WORK TASK: Set down each entry exactly as given; pictures should not appear in the copy.
------ DATA SUPPLIED ------
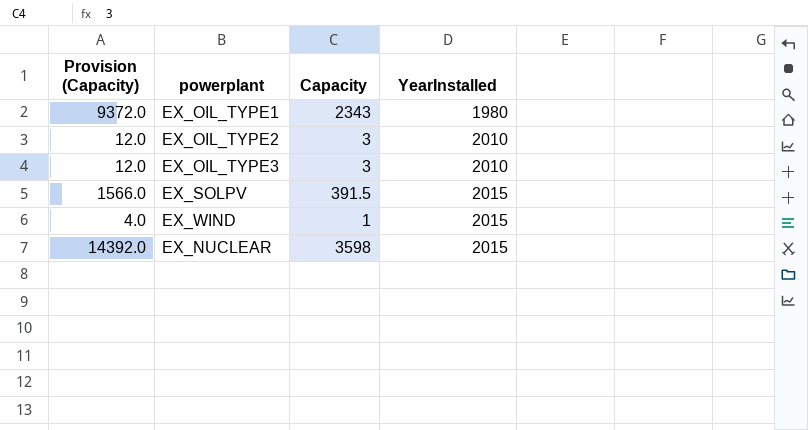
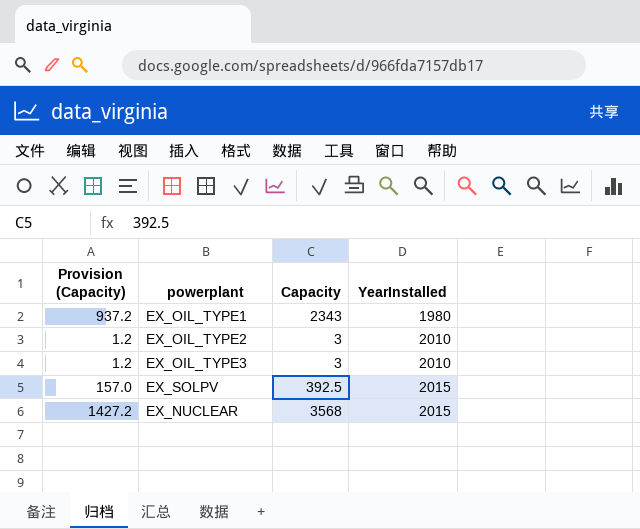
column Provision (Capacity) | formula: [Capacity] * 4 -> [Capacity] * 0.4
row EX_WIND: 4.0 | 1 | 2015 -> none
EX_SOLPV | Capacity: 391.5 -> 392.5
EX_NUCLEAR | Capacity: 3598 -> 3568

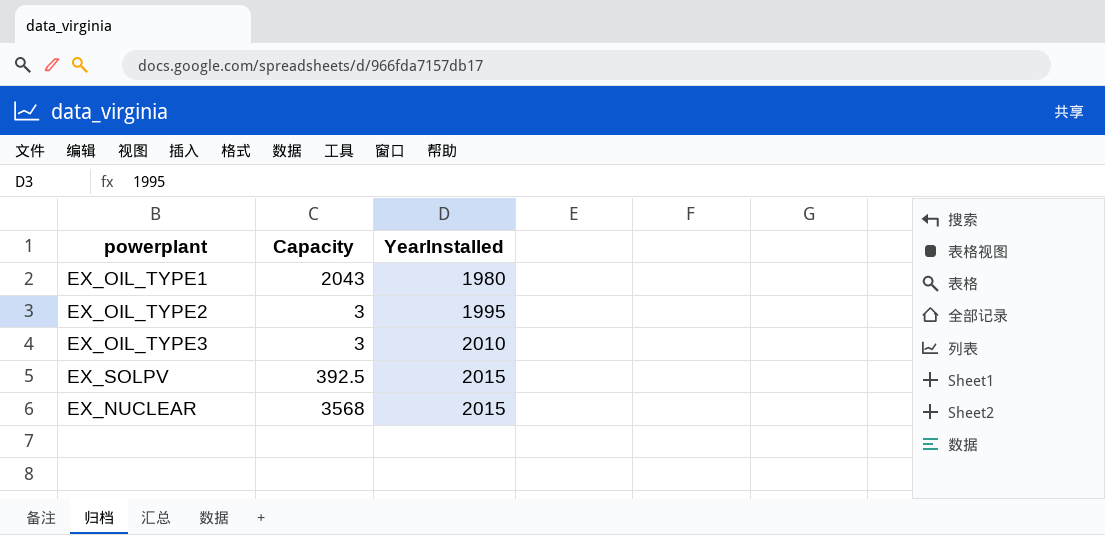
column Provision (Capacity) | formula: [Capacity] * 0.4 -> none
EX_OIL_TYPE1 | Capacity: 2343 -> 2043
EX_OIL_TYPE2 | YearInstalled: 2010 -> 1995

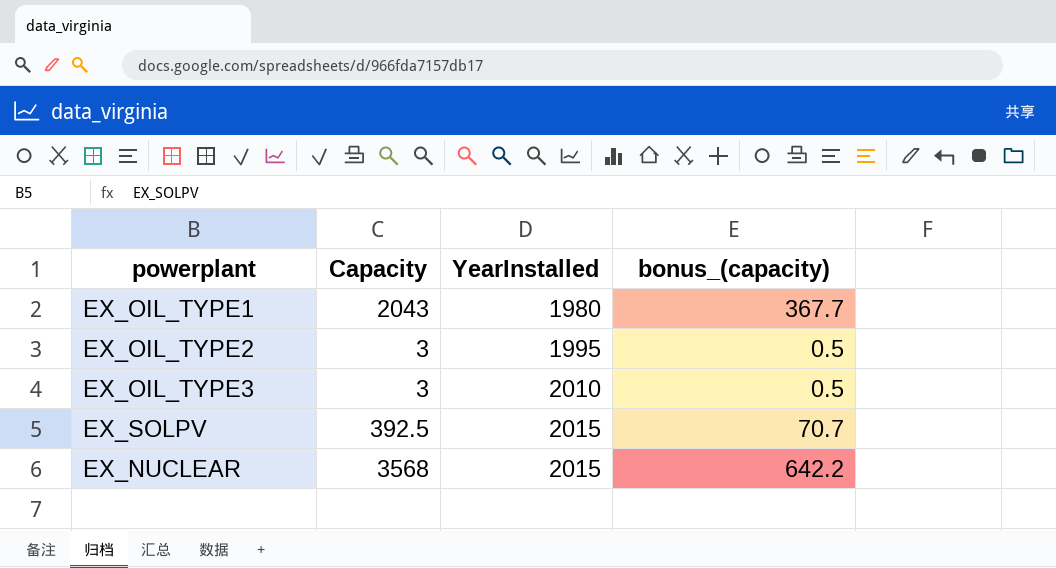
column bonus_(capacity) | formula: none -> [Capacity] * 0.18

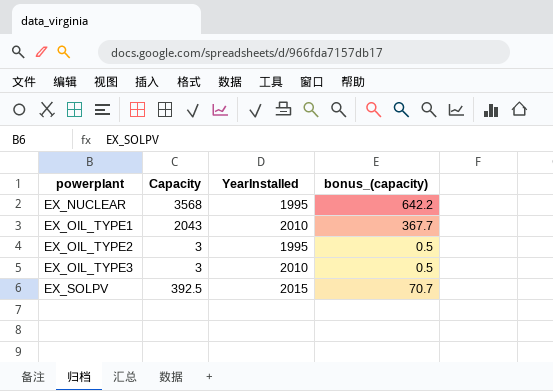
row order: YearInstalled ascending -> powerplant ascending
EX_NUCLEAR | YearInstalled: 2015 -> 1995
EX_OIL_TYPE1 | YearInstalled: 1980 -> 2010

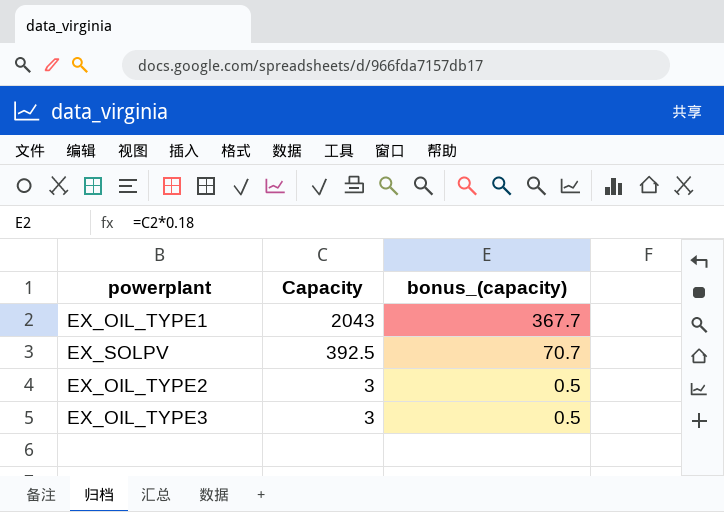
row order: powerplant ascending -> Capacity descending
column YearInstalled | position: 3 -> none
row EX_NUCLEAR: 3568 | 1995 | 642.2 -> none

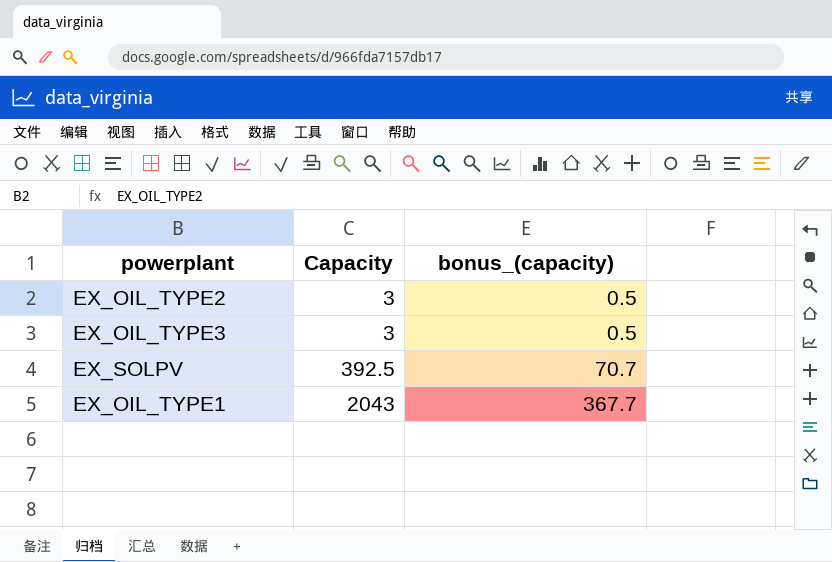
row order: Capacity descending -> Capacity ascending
------
ANSWER TO THE PROBLEM:
column Provision (Capacity) | formula: [Capacity] * 4 -> [Capacity] * 0.4
row EX_WIND: 4.0 | 1 | 2015 -> none
EX_SOLPV | Capacity: 391.5 -> 392.5
EX_NUCLEAR | Capacity: 3598 -> 3568

column Provision (Capacity) | formula: [Capacity] * 0.4 -> none
EX_OIL_TYPE1 | Capacity: 2343 -> 2043
EX_OIL_TYPE2 | YearInstalled: 2010 -> 1995

column bonus_(capacity) | formula: none -> [Capacity] * 0.18

row order: YearInstalled ascending -> powerplant ascending
EX_NUCLEAR | YearInstalled: 2015 -> 1995
EX_OIL_TYPE1 | YearInstalled: 1980 -> 2010

row order: powerplant ascending -> Capacity descending
column YearInstalled | position: 3 -> none
row EX_NUCLEAR: 3568 | 1995 | 642.2 -> none

row order: Capacity descending -> Capacity ascending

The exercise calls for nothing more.